== Listed records ==
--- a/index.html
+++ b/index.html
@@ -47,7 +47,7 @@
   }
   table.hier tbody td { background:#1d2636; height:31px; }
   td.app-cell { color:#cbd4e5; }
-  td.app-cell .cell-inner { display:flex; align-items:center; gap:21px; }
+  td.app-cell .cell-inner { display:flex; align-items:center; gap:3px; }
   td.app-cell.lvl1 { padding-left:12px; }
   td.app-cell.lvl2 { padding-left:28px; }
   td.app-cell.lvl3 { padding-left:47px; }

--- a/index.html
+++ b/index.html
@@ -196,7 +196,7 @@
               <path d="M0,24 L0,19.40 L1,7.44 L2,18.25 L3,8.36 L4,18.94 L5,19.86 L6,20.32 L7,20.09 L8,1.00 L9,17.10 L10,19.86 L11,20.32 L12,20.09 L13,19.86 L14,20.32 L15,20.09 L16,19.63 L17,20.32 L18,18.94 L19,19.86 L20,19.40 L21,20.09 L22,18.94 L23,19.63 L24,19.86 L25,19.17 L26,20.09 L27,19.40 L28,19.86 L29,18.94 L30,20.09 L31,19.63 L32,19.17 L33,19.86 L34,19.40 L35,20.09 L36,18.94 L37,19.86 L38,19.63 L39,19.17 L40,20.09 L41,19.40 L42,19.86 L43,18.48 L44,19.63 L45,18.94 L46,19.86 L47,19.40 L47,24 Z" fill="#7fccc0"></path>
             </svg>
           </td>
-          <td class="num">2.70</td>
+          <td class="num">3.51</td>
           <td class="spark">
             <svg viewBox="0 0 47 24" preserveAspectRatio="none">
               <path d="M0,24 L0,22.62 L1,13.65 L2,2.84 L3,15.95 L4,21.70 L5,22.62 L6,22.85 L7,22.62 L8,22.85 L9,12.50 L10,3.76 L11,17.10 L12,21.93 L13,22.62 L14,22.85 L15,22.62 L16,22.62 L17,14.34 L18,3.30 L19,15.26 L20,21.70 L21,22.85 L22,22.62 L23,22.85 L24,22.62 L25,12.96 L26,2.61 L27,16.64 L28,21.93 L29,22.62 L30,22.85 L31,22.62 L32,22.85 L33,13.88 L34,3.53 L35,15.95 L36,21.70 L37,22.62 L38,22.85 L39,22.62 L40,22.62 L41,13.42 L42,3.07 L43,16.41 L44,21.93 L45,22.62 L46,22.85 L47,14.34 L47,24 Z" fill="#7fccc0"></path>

== What is being asked ==
With "align" as the string to match, show every line of the entries above that has it.

== Answer to the problem ==
-  td.app-cell .cell-inner { display:flex; align-items:center; gap:21px; }
+  td.app-cell .cell-inner { display:flex; align-items:center; gap:3px; }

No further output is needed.